Une réglementation intelligente encourageant l'innovation et préservant l'intégrité : les députés appellent de leurs vœux une approche réglementaire proportionnée, au niveau de l'Union, qui ne freine pas l'innovation et n'entraîne pas de frais superflus en amont, tout en prenant au sérieux les problèmes réglementaires que l'utilisation généralisée des monnaies virtuelles et de la technologie des registres distribués pourrait présenter. Il invite la Commission à développer un système de gouvernance inclusif et partagé de la technologie des registres distribués.

Le rapport souligne que les principaux actes de l'Union, tels que le règlement sur l'infrastructure du marché européen (EMIR), le règlement concernant les dépositaires centraux de titres, la DCDR, la directive MiFID/le règlement MiFIR, la directive OPCVM ou la directive sur les gestionnaires de fonds d'investissement alternatifs, pourraient fournir un cadre réglementaire suivant les activités exercées. Les députés font toutefois observer qu'une législation plus spécifique pourrait être nécessaire.

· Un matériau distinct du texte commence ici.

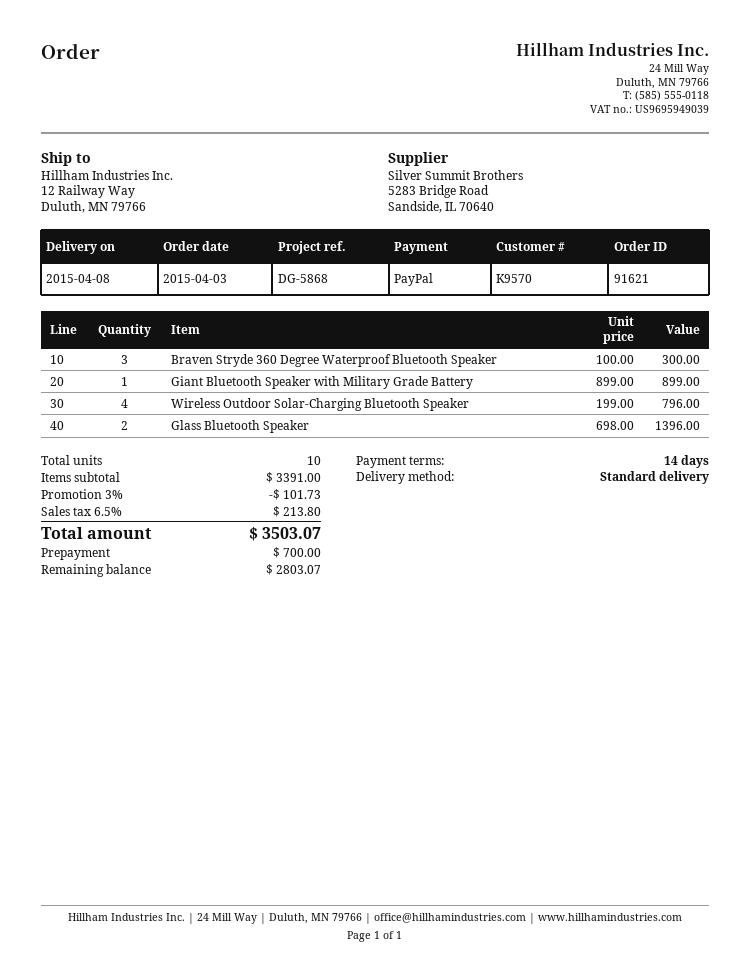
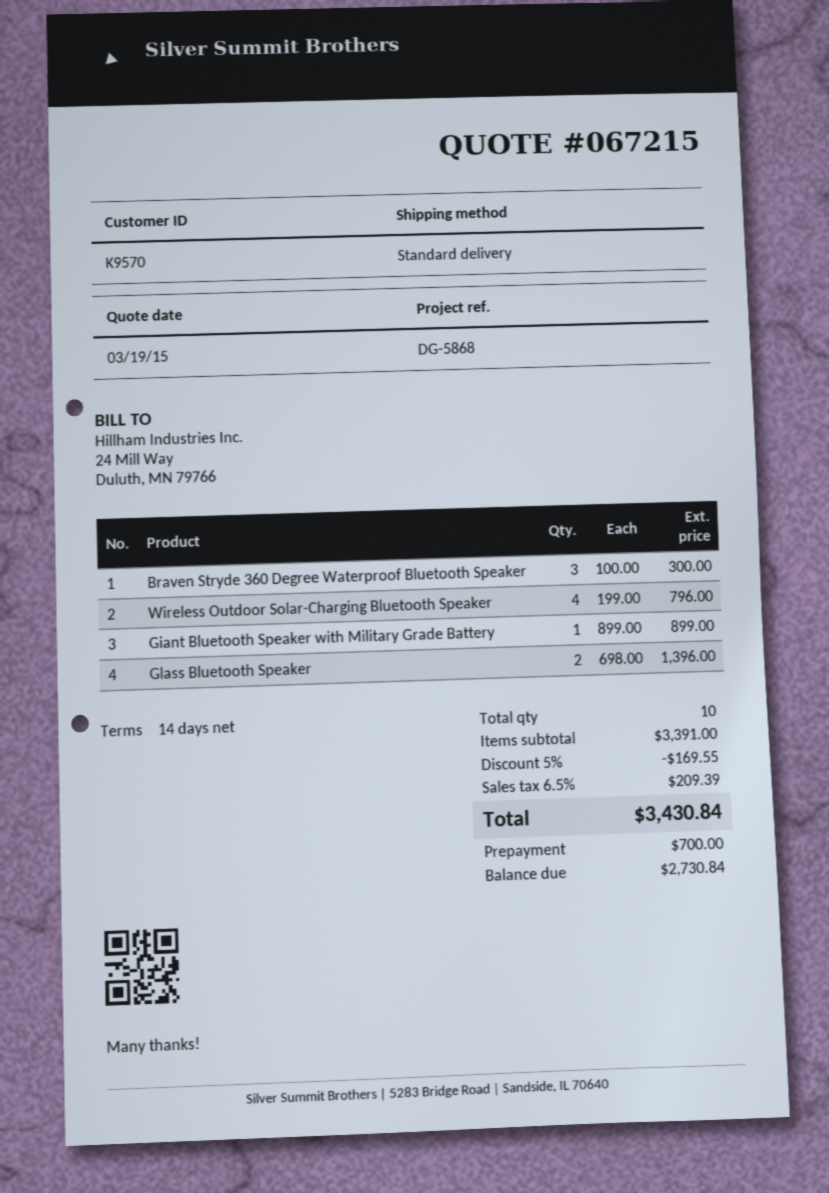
discount: 3% = 101.73 -> 5% = 169.55
tax: 6.5% = 213.80 -> 6.5% = 209.39
total: 3503.07 -> 3430.84
balance: 2803.07 -> 2730.84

Les députés recommandent à la Commission de préparer une analyse exhaustive des monnaies virtuelles et, sur la base de cette évaluation, d'envisager, le cas échéant, une révision de la législation de l'Union pertinente en matière de paiements, à la lumière des nouvelles possibilités offertes par les nouvelles évolutions technologiques.

Le rapport appelle à la création d'un groupe d'étude transversal sur la technologie des registres distribués, dirigé par la Commission et composé d'experts en réglementation et d'experts techniques, afin notamment : i) de fournir l'expertise technique et réglementaire nécessaire dans les différents secteurs des applications pertinentes fondées sur la technologie des registres distribués ; ii) d’analyser les avantages et les risques des applications fondées sur la technologie des registres distribués ; iii) de concevoir des tests de résistance pour tous les aspects des systèmes de monnaies virtuelles qui atteignent un niveau d'utilisation qui leur donne une importance systémique pour la stabilité.

Enfin, la Commission est invitée à établir, en coopération avec les États membres et le secteur des monnaies virtuelles, des orientations visant à garantir la communication d'informations correctes, claires et complètes aux utilisateurs de monnaies virtuelles actuels et futurs.